How Runners Use Heart Rate Zones and Why it is Important

3 min read Chris Zibutis

Chris Zibutis
Written by
Chris Zibutis
Head Running Coach - that one person on earth who loves interval runs 🥵

Your heart rate zones are one of the most useful indicators that tell you exactly how hard you are striving for excellent results. Combine your heart rate zone along with your pace, distance, and time, and you will know precisely how well you’re doing after each run. 

In this article, we dive into what heart rate zones are and how you can calculate yours.

What Are Heart Rate Zones?

Heart rate training involves using your heart rate to push your limits and improve your performance. 

Before we look at the heart rate zones, you should know how to determine your maximum heart rate. It is determined by subtracting your age from the number 220. Take your time to count it, and let’s see how to use it to your benefit.

There are 5 heart rate zones, including:

1. The Recovery Zone

This zone is 60% of your maximum heart rate. It’s relatively low in intensity, but it’s a great way to use up energy from your fat cells, especially if your goal is fat loss.

2. The Energy Efficient Zone

This is 70% of your maximum heart rate. It’s a great zone to be in for warming up or cooling down. It also helps build endurance. 

3. The Aerobic Zone

At 80–90% of your maximum heart rate, you’re working out like crazy in this zone! This zone is great for your cardiovascular system and oxygen efficiency. 

4. The Maximum Capacity (Anaerobic Zone)

This is 90–100% of your maximum heart rate. You can only stay in this zone for a short duration because it’s extremely intense. However, it’s an excellent zone to develop those fast-twitch muscle fibers and amp up your speed.

How to Calculate Your Heart Rate Zone Without a Watch

Calculating your heart rate zone is relatively easy:

  1. Start by measuring your heart rate by counting your pulse beats for 30 seconds. 
  2. Multiply this number by 2 to learn what your beats per minute number is. 
  3. Then, determine your max heart rate (220 – age). 

You can then divide your heart rate number by your max heart rate. Multiply this number by 100 to give you a percentage. From there, all you need to do is match the percentage to the heart rate zone. It will tell you how hard you’re working or have been working. 

Remember, your heart rate needs to be checked right after or in the middle of a run for it to end up with an accurate number.
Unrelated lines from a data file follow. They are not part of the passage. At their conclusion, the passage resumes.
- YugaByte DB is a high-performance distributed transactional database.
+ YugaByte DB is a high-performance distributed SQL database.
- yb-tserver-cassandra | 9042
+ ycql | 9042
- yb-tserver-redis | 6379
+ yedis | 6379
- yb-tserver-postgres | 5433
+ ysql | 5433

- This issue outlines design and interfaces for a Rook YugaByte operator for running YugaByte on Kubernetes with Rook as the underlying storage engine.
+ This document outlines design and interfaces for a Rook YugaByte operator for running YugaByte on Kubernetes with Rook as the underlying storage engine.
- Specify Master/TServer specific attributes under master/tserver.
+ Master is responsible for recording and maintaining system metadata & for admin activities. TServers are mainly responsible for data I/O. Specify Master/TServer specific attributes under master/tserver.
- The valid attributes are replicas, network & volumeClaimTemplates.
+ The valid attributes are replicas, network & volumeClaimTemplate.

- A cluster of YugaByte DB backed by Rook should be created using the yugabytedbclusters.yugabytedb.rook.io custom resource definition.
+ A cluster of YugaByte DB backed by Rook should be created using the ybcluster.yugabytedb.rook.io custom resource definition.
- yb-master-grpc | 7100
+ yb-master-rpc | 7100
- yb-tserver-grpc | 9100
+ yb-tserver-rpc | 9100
Once your body starts cooling down, your heart rate will drop, which won’t show you exactly how intense your run was.

Use Your Heart Rate Zone to Improve Your Performance

When you know what heart rate zone you fall in, you can determine how much harder you can push yourself without risking injury or overtraining. 

For instance, if your heart rate zone is in the Energy Efficient zone, you know you can increase your pace or distance by a small amount. Once you’ve increased your distance or pace, you can then determine which zone you fall in and whether or not you’re pushing yourself to your max.

You can also mix up your running sessions to target each of the 4 heart rate zones. It will help you improve your performance on all possible levels, making your cardiovascular system work that much more efficiently.

Key Takeaways

Heart rate zones allow you to determine how hard and intense you’re working during your run or workout. There are 5 zones you should be aware of, each that serve a specific purpose. From there, you can use these zones to help boost your performance and improve your running time or distance.

  • The 5 heart rate zones are the Recovery Zone, the Energy Efficient Zone, the Aerobic Zone, and the Maximum Capacity (Anaerobic) Zone.
  • To use the zones, you need to know your maximum heart rate, which can be determined by subtracting your age from 220.
  • Your heart rate zone can help you figure out how hard you are working versus how much harder you can push.
  • Your heart rate zone can also help you plan your training.